[...] Le sourire du tigre n’est jamais rassurant.
Hugues Pagan occupe une place à part, un peu déphasée, au rayon polars. Et son flic fétiche, l'inspecteur Schneider, également. Une fois de plus, voici un roman d'une noirceur désespérée dans une ambiance très seventies.
Mais peut-être pas l'épisode le plus accessible de la série.
L'auteur, le livre (432 pages, janvier 2025) :
📖 Rentrée littéraire hiver 2025.Hugues Pagan, vieux monsieur élégant tout de noir vêtu, aura été flic et prof de philo : il y avait donc là de quoi faire un de nos meilleurs auteurs frenchy de polars !
En 2017, on l'avait déjà salué d'un coup de cœur pour Profil perdu, où l'on découvrait son flic fétiche, le commissaire Schneider, un personnage digne des meilleures séries scandinaves ou américaines.
Ce Schneider, tout comme le Harry Bosch de Connelly, est un personnage solitaire qui porte les cicatrices d'une sale guerre.

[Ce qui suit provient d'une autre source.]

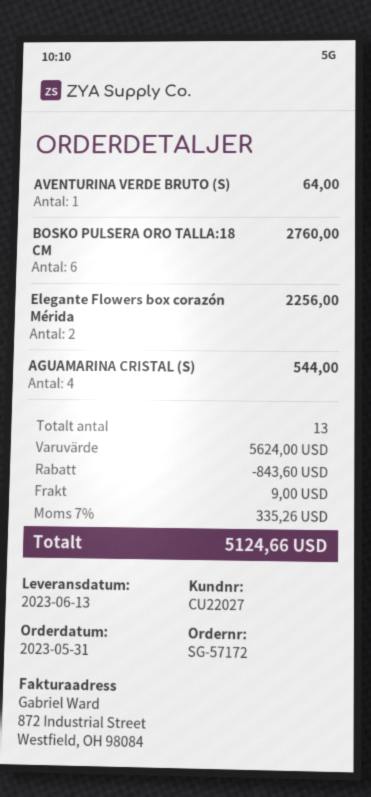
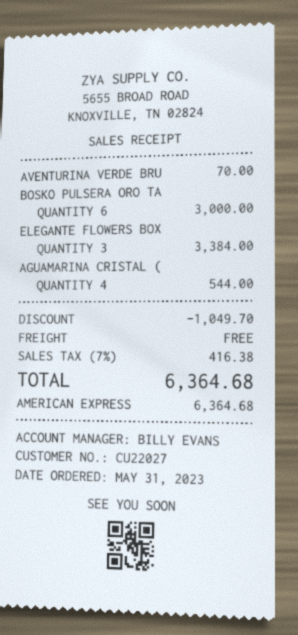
AVENTURINA VERDE BRUTO (S): 1 for 64.00 -> 1 for 70.00
BOSKO PULSERA ORO TALLA:18 CM: 6 for 2760.00 -> 6 for 3000.00
Elegante Flowers box corazón Mérida: 2 for 2256.00 -> 3 for 3384.00
discount: 843.60 -> 1049.70
shipping: 9.00 -> 0.00
tax: 7% = 335.26 -> 7% = 416.38
total: 5124.66 -> 6364.68

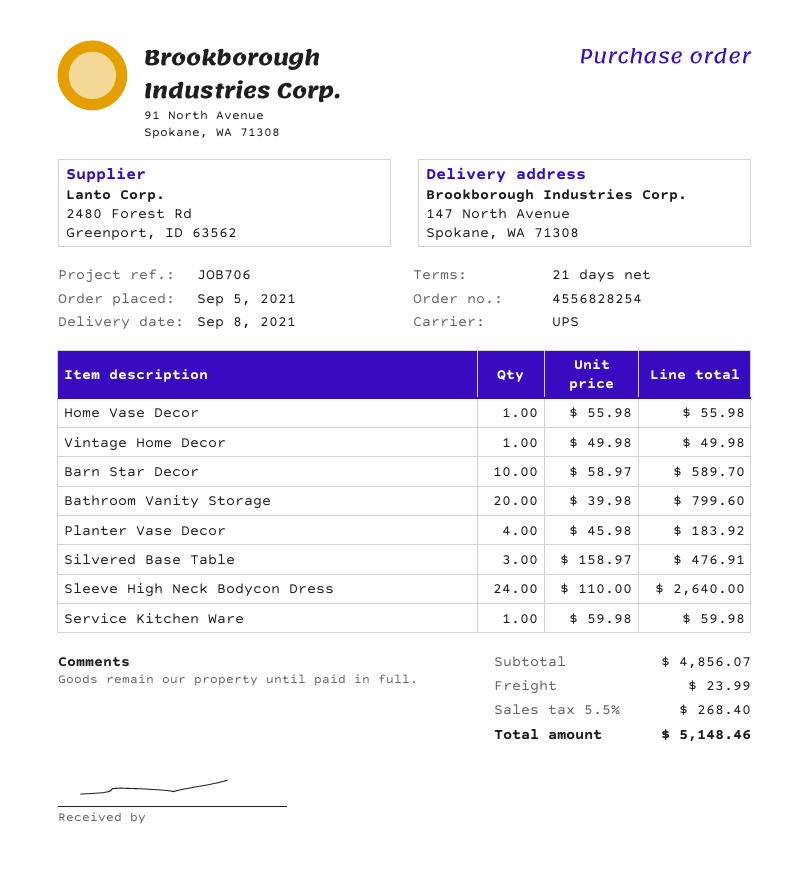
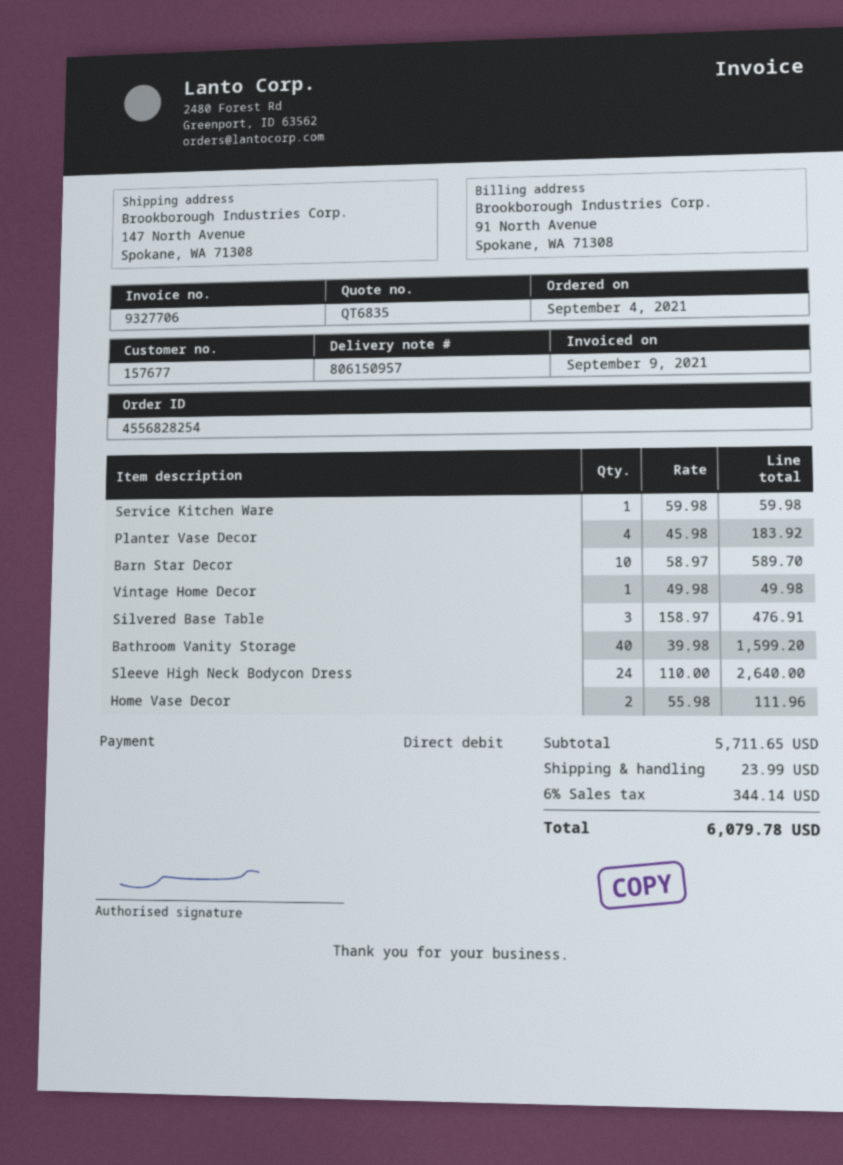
order date: 2021-09-05 -> 2021-09-04
Home Vase Decor: 1 x 55.98 = 55.98 -> 2 x 55.98 = 111.96
Bathroom Vanity Storage: 20 x 39.98 = 799.60 -> 40 x 39.98 = 1599.20
subtotal: 4856.07 -> 5711.65
tax: 5.5% = 268.40 -> 6% = 344.14
total: 5148.46 -> 6079.78

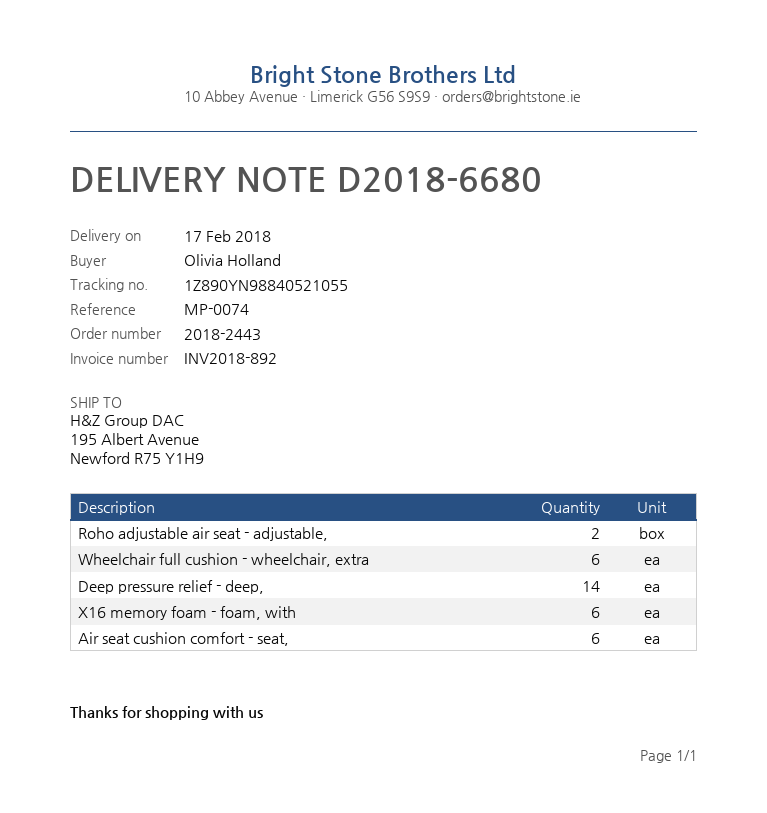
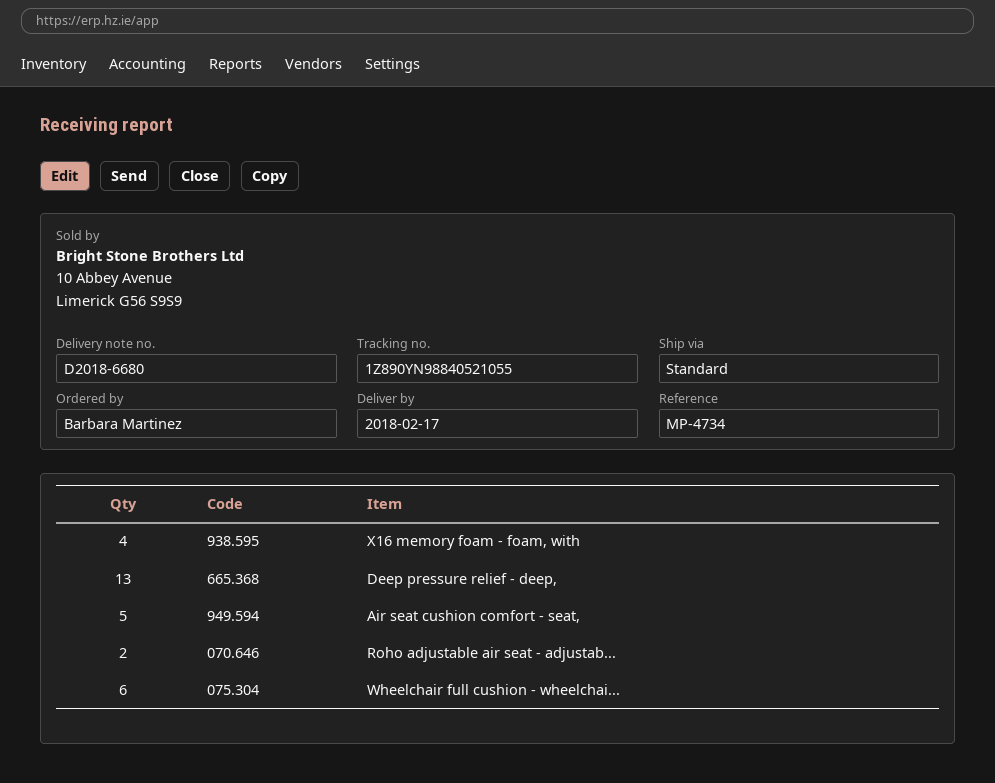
reference: MP-0074 -> MP-4734
ordered by: Olivia Holland -> Barbara Martinez
Deep pressure relief - deep,: 14 -> 13
X16 memory foam - foam, with: 6 -> 4
Air seat cushion comfort - seat,: 6 -> 5

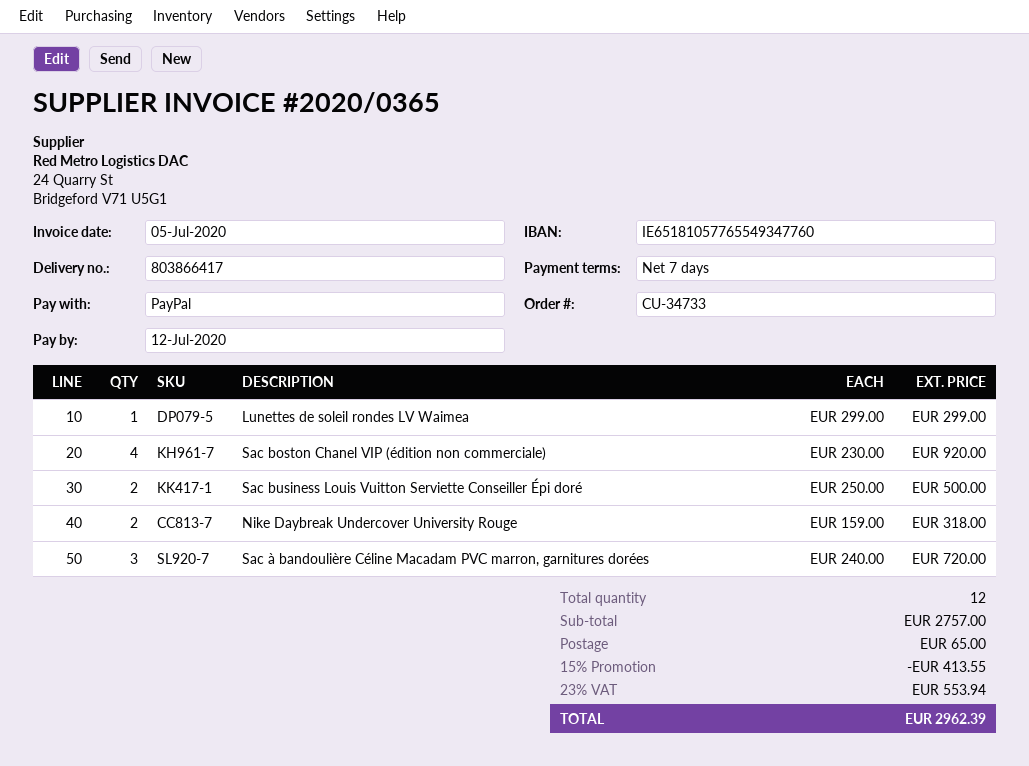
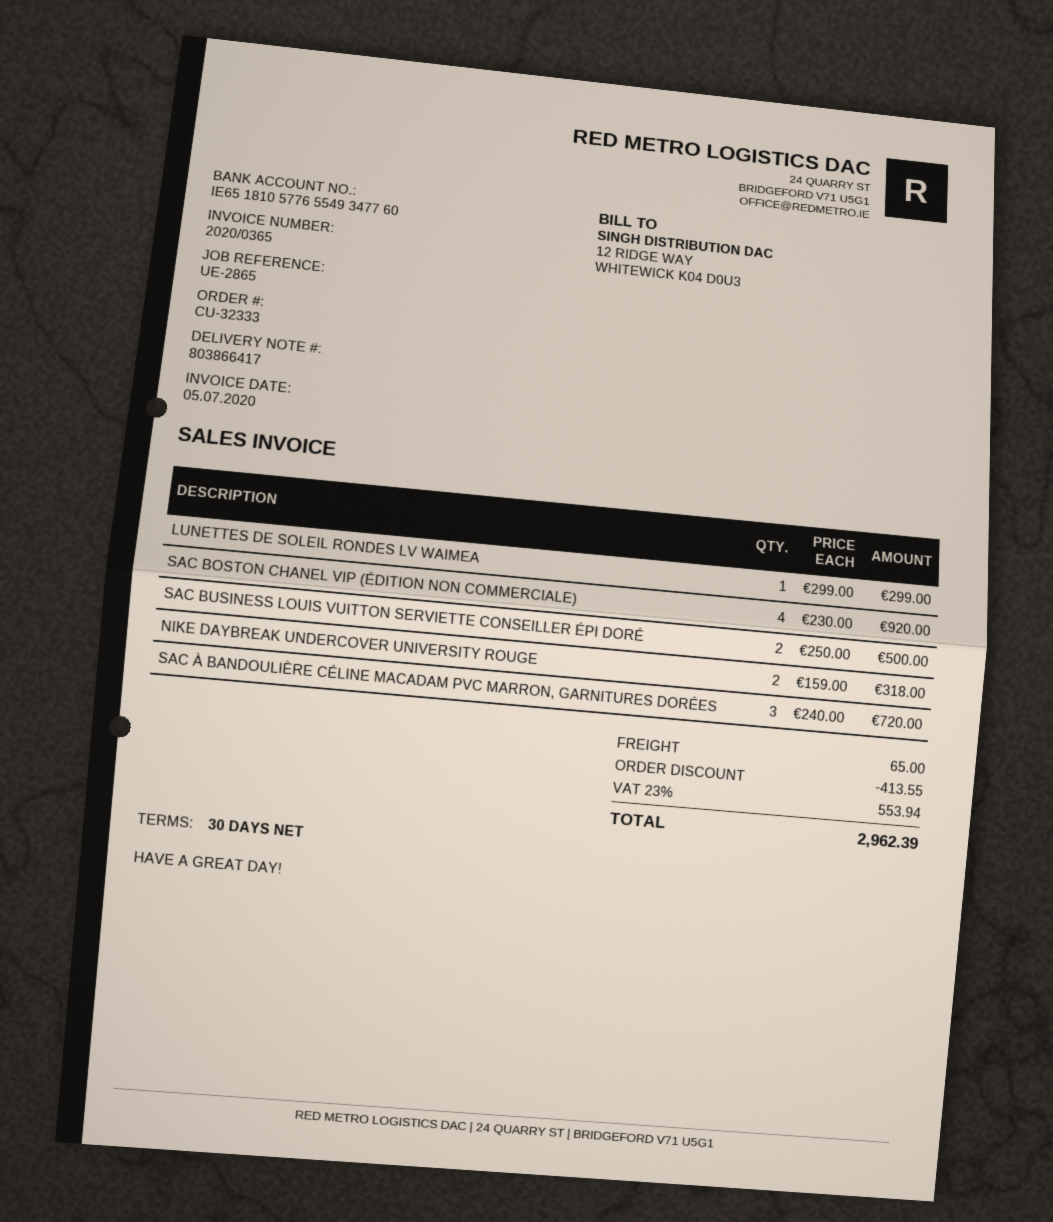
order number: CU-34733 -> CU-32333
payment terms: 7 days -> 30 days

On le retrouve ici avec L'ombre portée.
♥ On aime :
➔ Plonger dans les écrits de Pagan n'est pas une mince affaire.
Pour celui-ci, je m'y suis même repris à deux fois.
Il faut se laisser imprégner d'une ambiance sombre et noire, des couleurs sans espoir qui sont celles de la Ville ainsi nommée, avec une majuscule s'il vous plait.
Une Ville aussi dysfonctionnelle que Gotham City mais sans la démesure puisqu'il s'agit d'une préfecture provinciale du nord-est, sans plus de précision.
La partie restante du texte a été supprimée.